Oh, yeah. For added measure there’s a newly revealed biracial half-brother, Daryll, played by Pooch Hall.

The action begins when old-school thug Mickey unexpectedly gets released from prison. The first thing he does is brutally execute the priest he believed molested Bunchy. That it turns out he whacked the wrong guy doesn’t faze him.

Then Mickey heads to Los Angeles to reconnect with his family. His daughter-in-law Abby, played by Deadwood’s Paula Malcomson, is initially reticent about Mickey, but his grandkids (Devon Bagby and Kerris Dorsey) are delighted to have him in their lives.

Mickey’s arrival turns Ray’s world upside down. Let the drama begin.

It’s good to see Elliott Gould back on the small screen as one of Ray’s employers. Peter Jacobson from House is another.

Rounding out the ensemble as Ray’s highly competent associates in the fixing business are Lena (Katherine Moennig, The L Word), a nails-tough lesbian who handles the office and research, and Steven Bauer (Scarface) as Avi, Ray’s Israeli muscle and right-hand man.

Tonight’s messes that need to be fixed are a closeted gay Hollywood action hero who is blackmailed after soliciting a transsexual prostitute, and a star athlete who wakes up to find a dead woman in his bed. Ray kills two birds with one stone.

Needless to remind you, the series is rated TV-MA for all the usual reasons.

Dexter denouement. Warm up for the debut of Ray Donovan with the first episode of Season 8 - the final season - of Dexter at 8 p.m. today on Showtime.

It promises to be an interesting final 12 episodes for our favorite serial killer. Key to this season’s action is that Dexter (Michael C. Hall) will meet Dr. Evelyn Vogel (British actress Charlotte Rampling), the neuropsychiatrist who helped Dexter’s father invent “The Code” that he used to control Dexter’s murderous impulses.

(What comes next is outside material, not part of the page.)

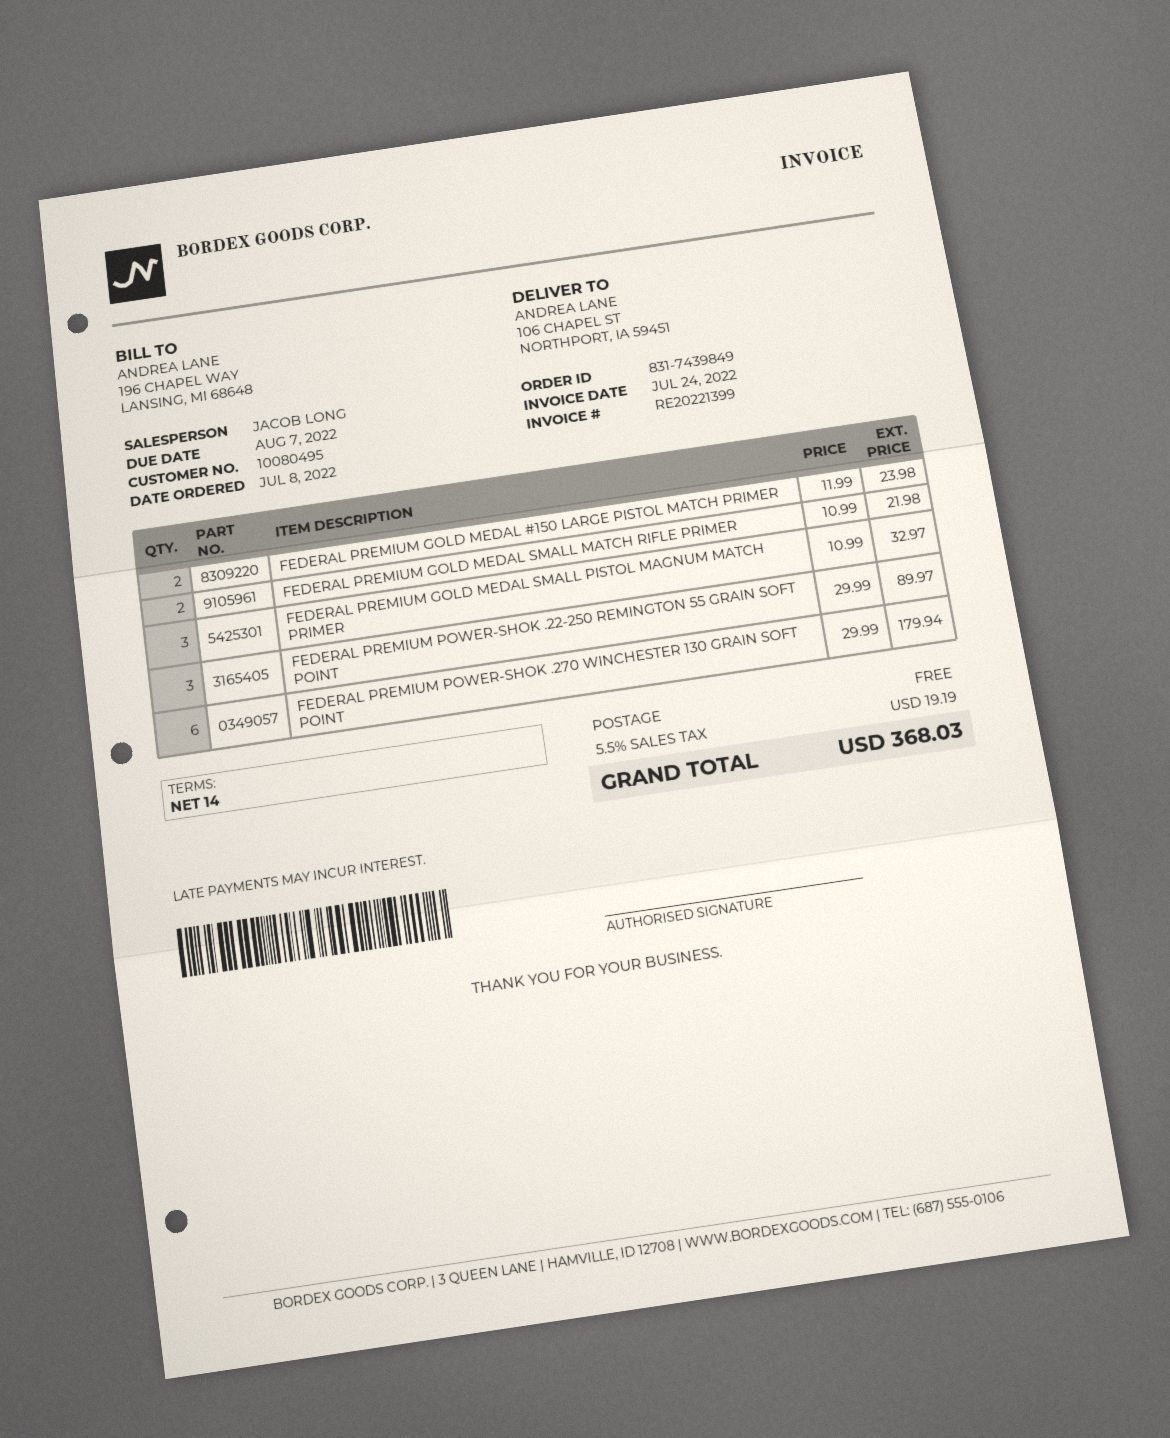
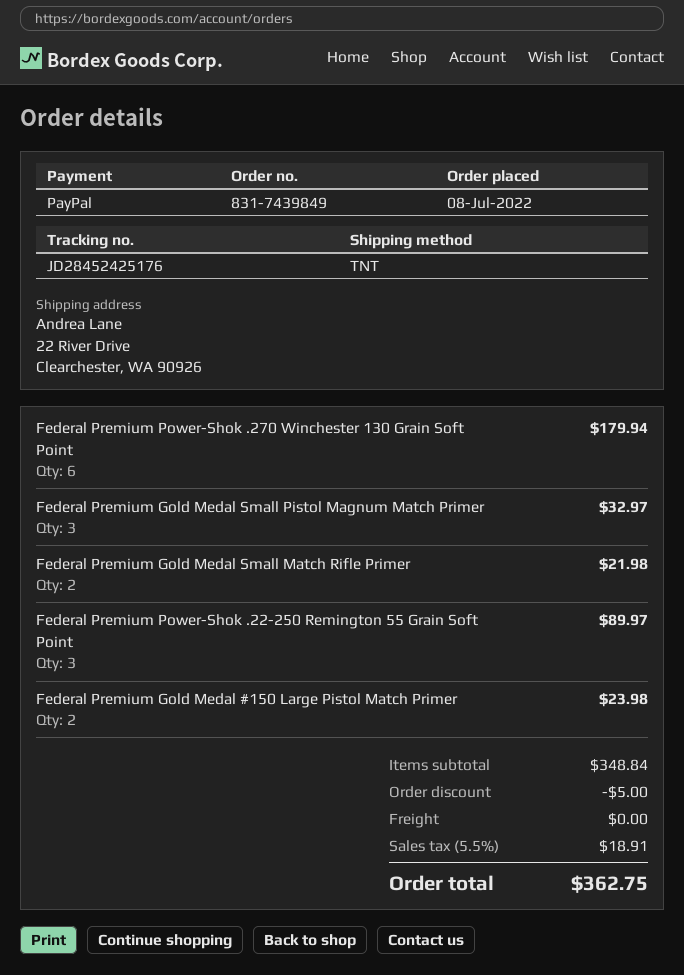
ship to: 106 CHAPEL ST, NORTHPORT, IA 59451 -> 22 River Drive, Clearchester, WA 90926
discount: none -> 5.00
tax: 5.5% = 19.19 -> 5.5% = 18.91
total: 368.03 -> 362.75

The Code allows Dexter to kill only the people who deserve it. And many, many have deserved it over seven seasons.

“The final season is about a sense of legacy,” Hall says in a Showtime interview. “This season picks up about six months later. We find Dexter telling himself that things are good, but there are a lot of problems. The subterranean stuff is starting to bubble up.”

That subterranean stuff involves his sister Debra (Jennifer Carpenter), who now knows Dexter’s sanguinary secret.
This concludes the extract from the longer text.